### PROVIDED RECORDS
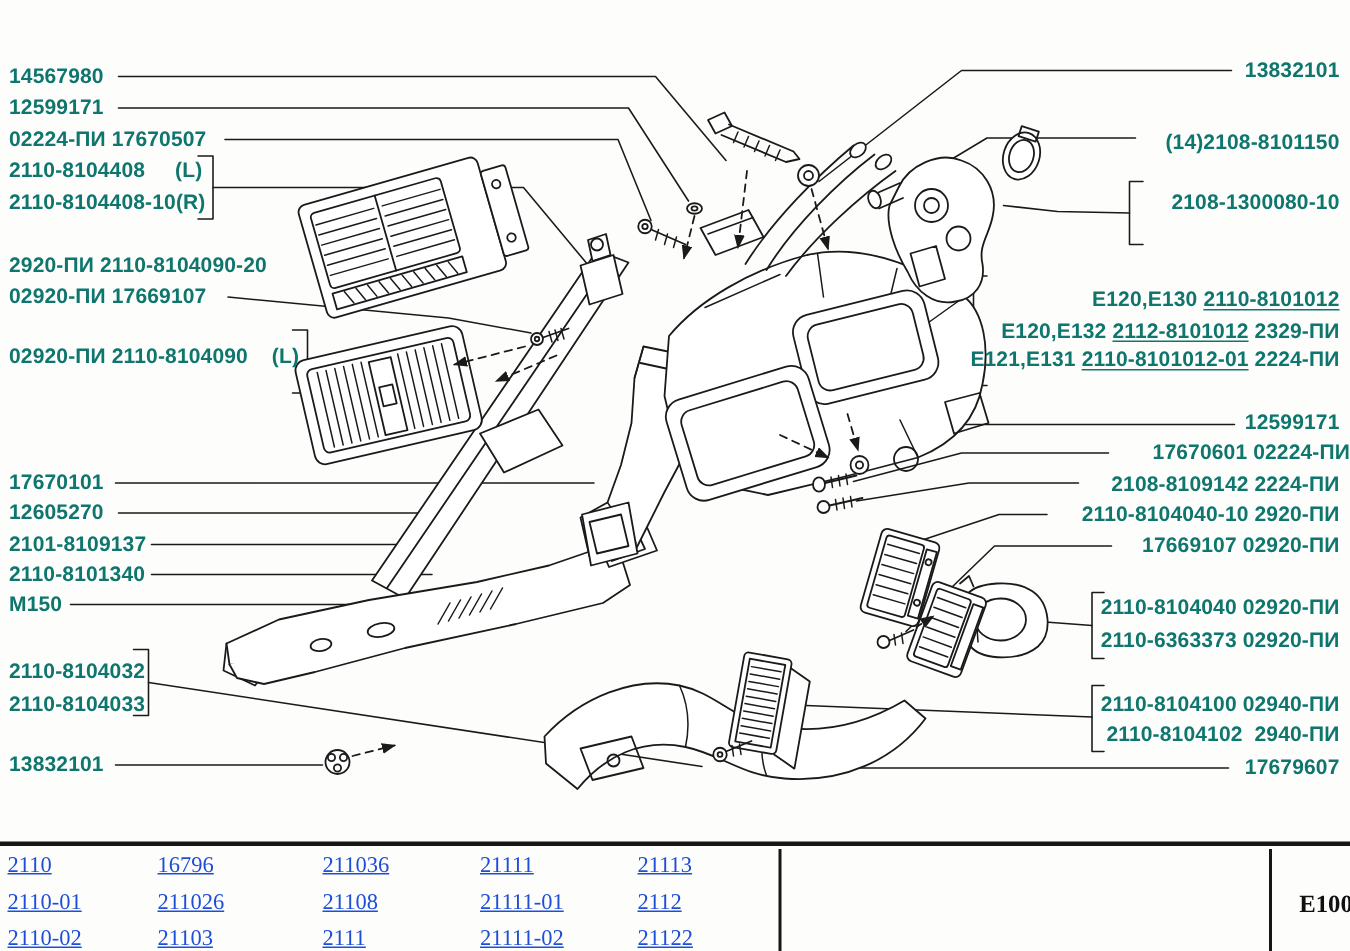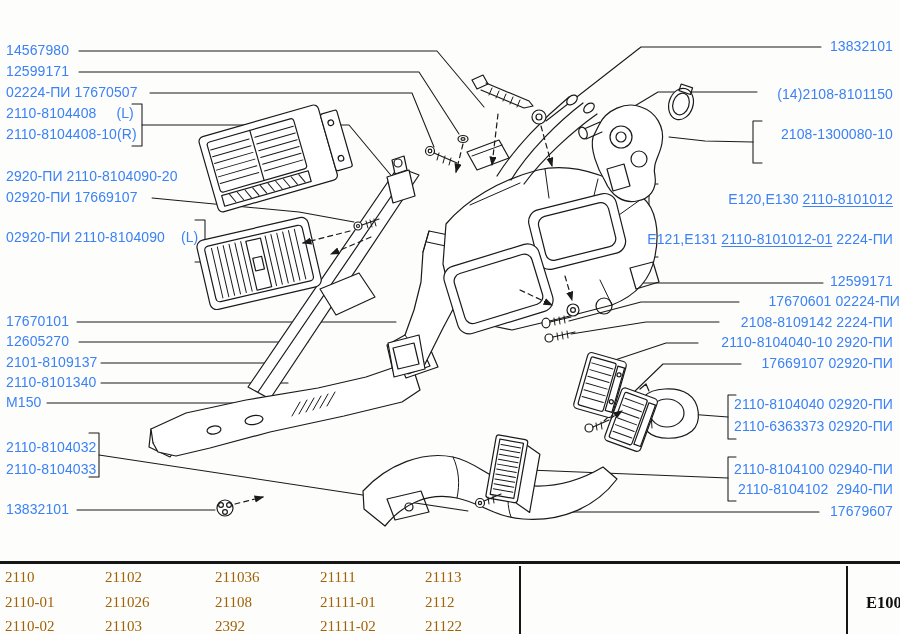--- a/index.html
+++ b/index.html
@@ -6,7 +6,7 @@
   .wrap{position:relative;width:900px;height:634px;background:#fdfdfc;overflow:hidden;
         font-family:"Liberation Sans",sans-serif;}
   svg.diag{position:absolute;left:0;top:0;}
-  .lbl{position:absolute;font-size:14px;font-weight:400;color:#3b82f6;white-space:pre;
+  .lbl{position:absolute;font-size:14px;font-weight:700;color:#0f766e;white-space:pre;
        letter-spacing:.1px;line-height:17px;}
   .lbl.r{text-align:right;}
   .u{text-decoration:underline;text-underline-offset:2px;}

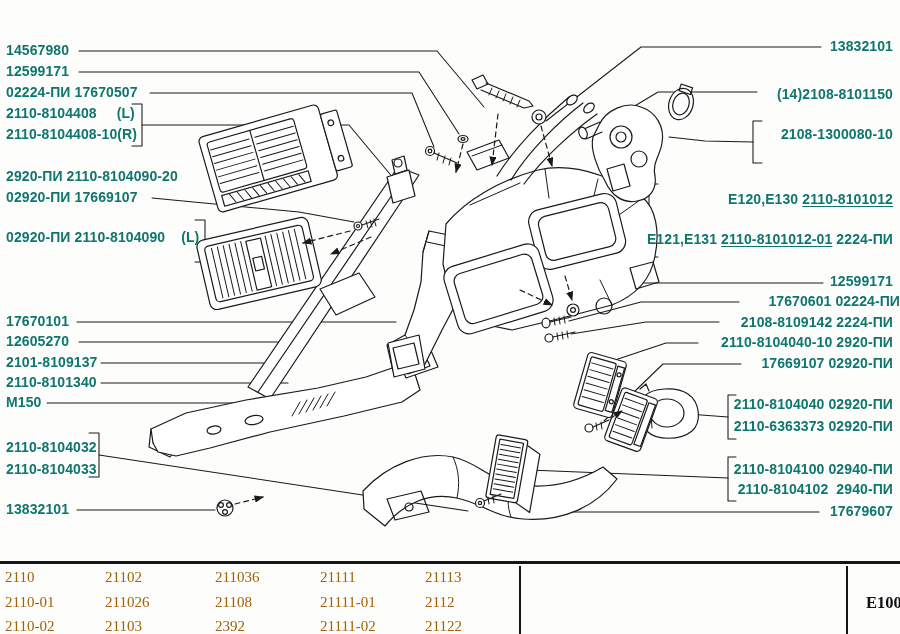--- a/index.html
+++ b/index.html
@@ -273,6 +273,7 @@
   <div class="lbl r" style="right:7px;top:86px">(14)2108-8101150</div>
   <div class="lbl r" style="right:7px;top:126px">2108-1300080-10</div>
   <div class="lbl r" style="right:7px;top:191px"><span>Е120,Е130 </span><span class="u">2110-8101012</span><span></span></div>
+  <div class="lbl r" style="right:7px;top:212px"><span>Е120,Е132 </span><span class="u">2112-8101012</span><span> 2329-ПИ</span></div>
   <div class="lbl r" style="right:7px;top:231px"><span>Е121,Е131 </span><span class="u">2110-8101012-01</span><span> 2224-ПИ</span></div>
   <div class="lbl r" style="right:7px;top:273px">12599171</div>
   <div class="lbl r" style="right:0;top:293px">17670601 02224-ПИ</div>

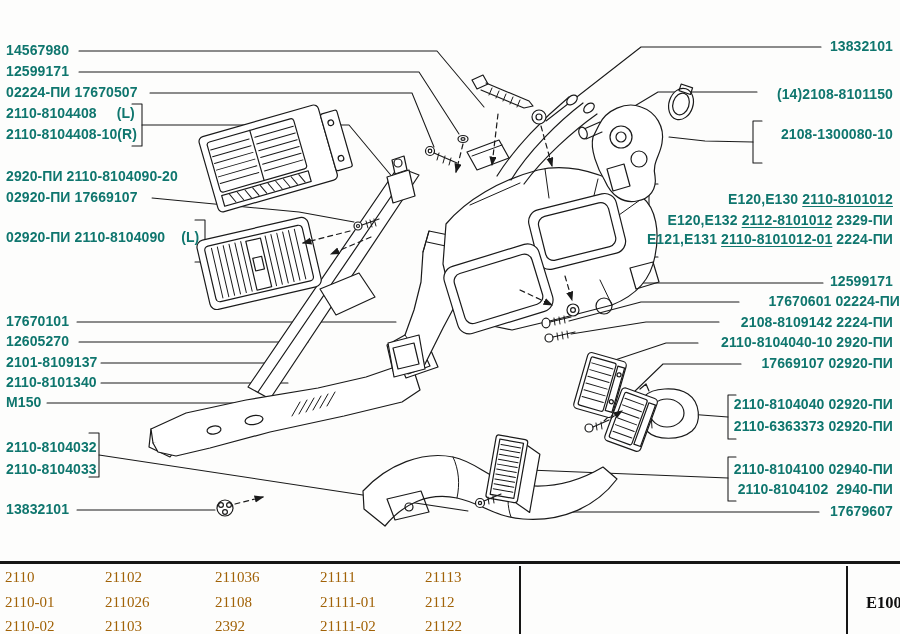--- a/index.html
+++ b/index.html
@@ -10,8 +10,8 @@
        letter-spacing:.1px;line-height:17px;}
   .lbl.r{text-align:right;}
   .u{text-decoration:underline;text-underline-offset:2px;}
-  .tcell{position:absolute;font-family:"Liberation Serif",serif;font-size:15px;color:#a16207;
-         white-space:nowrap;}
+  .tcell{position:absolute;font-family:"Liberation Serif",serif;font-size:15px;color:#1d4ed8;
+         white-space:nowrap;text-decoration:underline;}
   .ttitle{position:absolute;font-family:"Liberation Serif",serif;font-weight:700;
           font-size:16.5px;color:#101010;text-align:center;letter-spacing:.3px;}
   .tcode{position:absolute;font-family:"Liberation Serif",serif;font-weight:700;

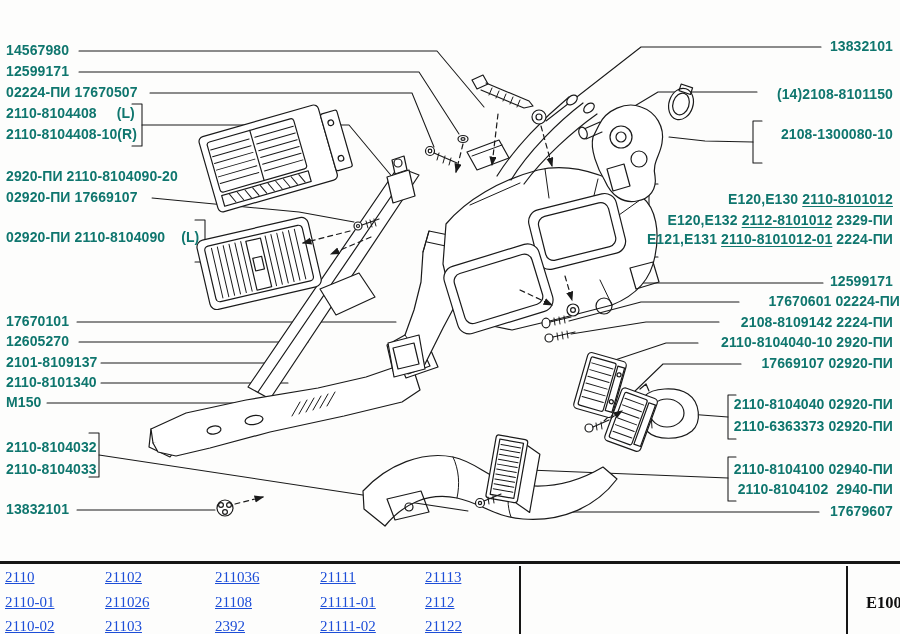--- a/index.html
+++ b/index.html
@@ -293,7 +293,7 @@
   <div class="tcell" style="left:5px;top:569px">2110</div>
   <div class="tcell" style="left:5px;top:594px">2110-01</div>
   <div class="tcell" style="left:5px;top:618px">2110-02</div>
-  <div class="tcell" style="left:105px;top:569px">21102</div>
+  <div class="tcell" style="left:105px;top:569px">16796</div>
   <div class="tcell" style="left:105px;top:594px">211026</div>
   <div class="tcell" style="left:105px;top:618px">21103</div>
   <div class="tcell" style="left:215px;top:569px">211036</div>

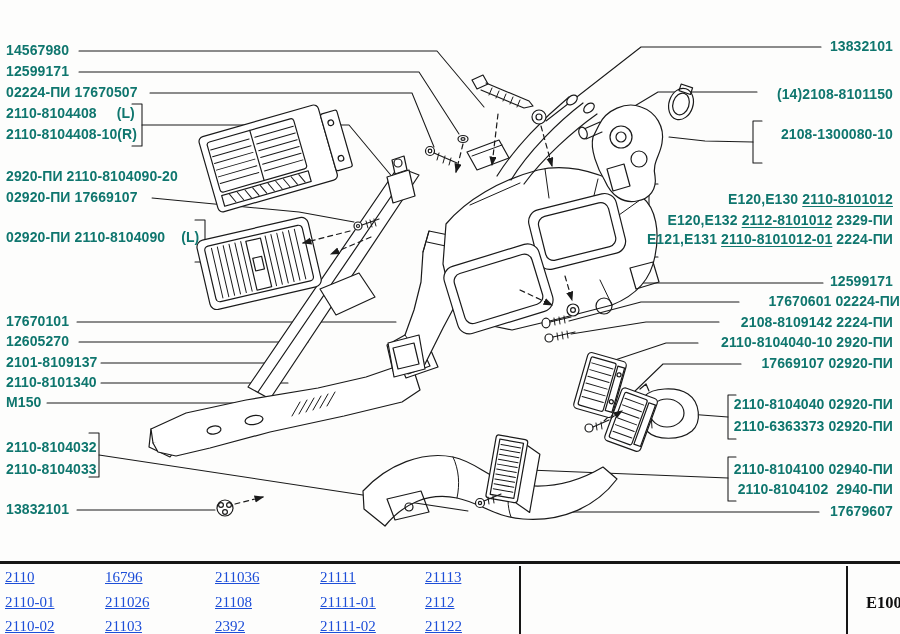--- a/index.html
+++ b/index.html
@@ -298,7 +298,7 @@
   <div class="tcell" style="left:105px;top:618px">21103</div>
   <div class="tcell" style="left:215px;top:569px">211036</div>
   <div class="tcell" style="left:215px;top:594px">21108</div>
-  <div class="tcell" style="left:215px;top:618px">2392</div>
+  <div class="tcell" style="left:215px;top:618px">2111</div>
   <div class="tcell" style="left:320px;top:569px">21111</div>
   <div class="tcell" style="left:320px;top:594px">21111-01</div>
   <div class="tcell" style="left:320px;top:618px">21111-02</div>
...
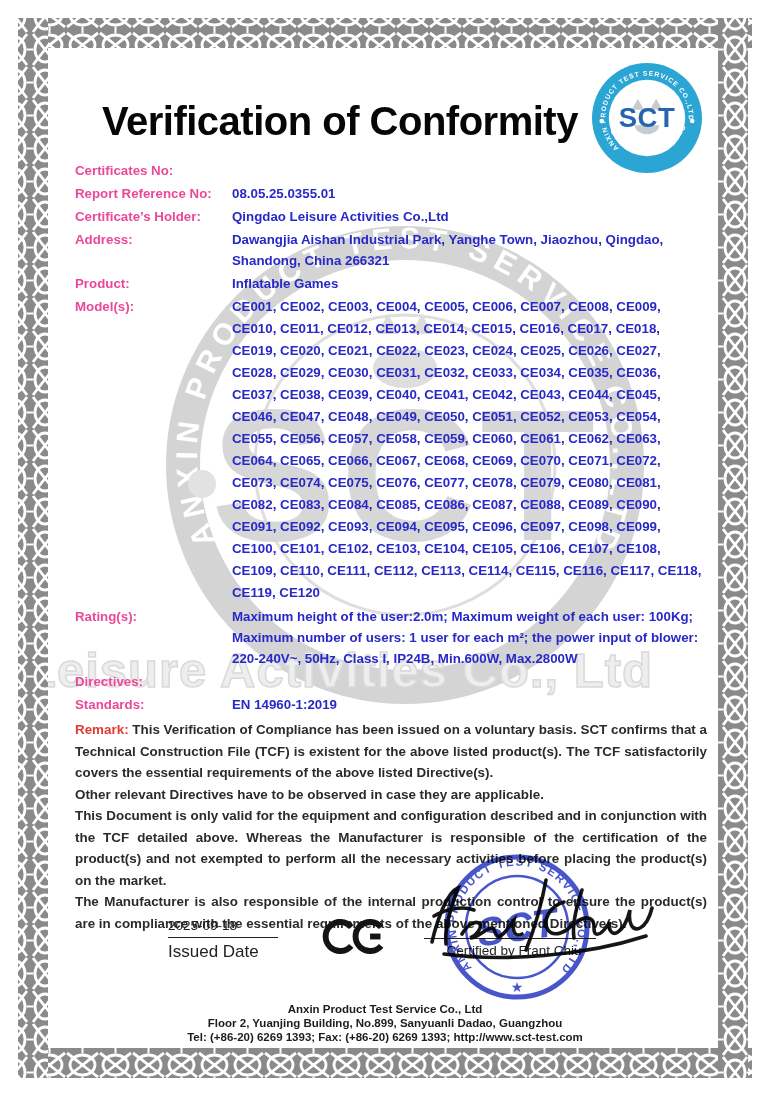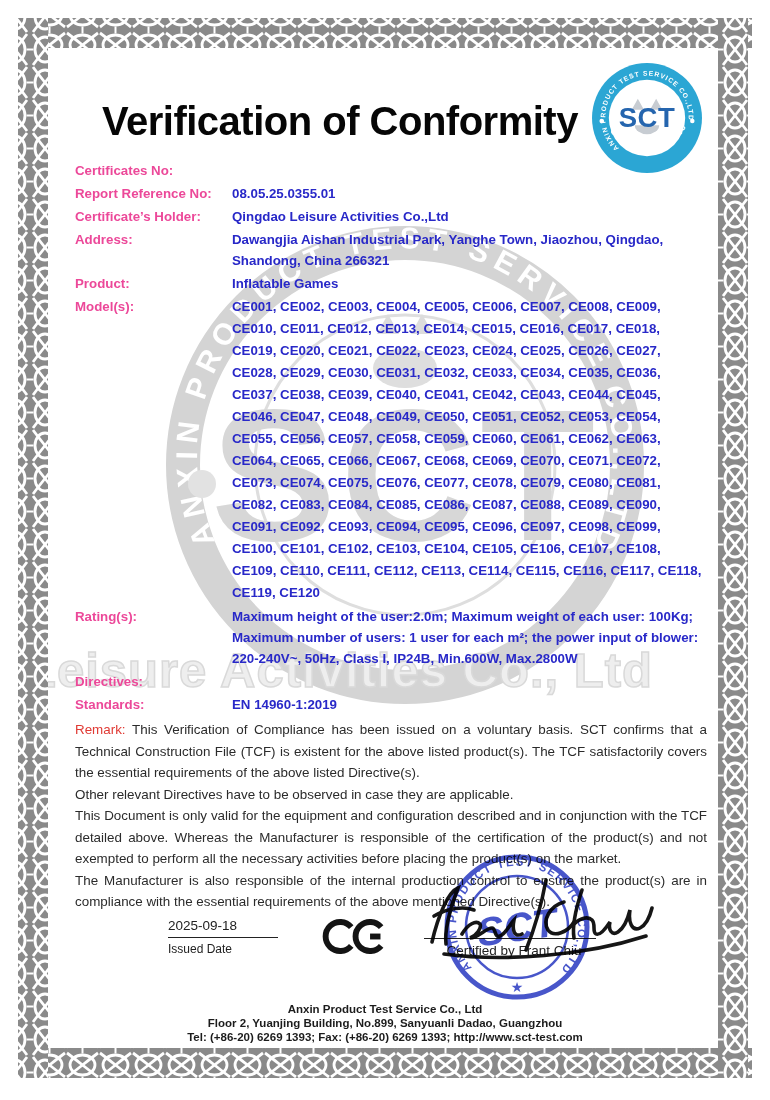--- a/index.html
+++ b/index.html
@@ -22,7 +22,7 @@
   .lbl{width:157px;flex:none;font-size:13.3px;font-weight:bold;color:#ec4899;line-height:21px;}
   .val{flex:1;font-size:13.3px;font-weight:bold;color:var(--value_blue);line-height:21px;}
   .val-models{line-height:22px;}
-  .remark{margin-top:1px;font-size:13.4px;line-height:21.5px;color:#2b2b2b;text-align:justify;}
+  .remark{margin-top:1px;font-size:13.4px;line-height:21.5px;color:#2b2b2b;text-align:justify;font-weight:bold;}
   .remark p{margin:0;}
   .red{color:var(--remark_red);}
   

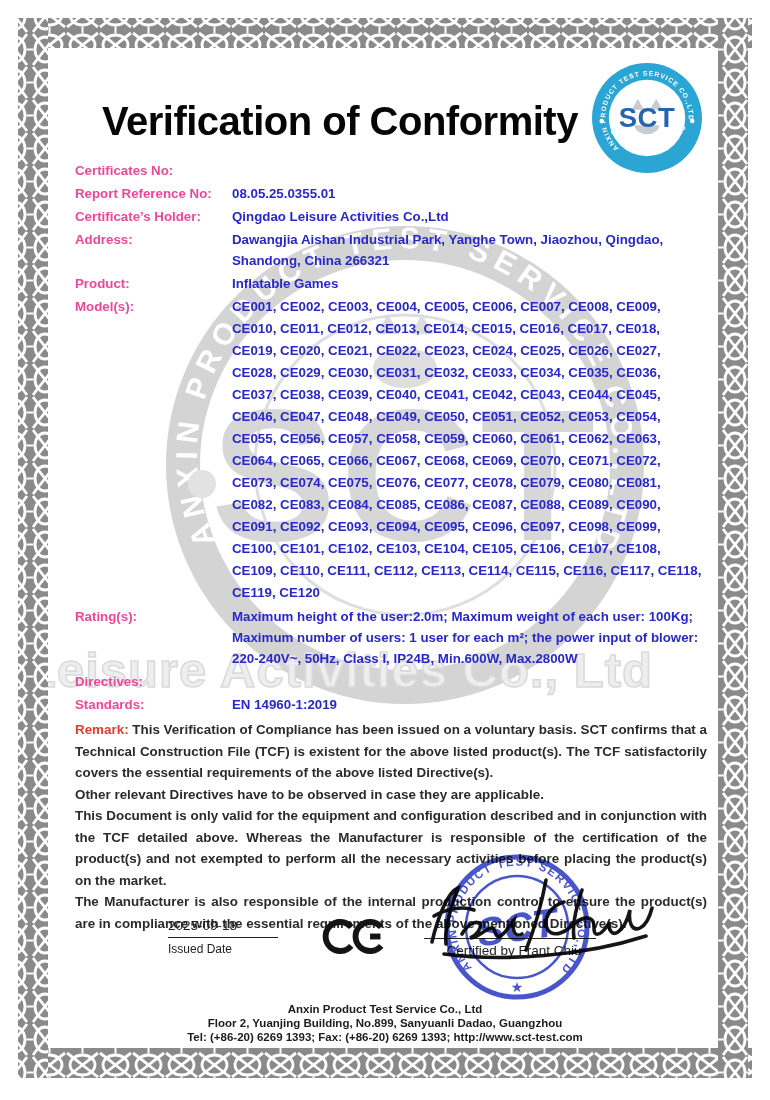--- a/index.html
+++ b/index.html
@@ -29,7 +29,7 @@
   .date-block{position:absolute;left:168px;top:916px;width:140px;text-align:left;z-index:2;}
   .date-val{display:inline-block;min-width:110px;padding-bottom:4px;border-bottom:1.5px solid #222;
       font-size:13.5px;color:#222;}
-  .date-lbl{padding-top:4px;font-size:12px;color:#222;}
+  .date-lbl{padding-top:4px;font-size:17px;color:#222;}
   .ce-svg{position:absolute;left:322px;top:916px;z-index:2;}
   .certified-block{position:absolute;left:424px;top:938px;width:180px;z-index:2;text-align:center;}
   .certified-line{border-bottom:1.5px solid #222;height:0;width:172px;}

### WHAT TO DO
Filter the data above down to lines with the word "flex", and copy them.

### ANSWER BOX
   .lbl{width:157px;flex:none;font-size:13.3px;font-weight:bold;color:#ec4899;line-height:21px;}
   .val{flex:1;font-size:13.3px;font-weight:bold;color:var(--value_blue);line-height:21px;}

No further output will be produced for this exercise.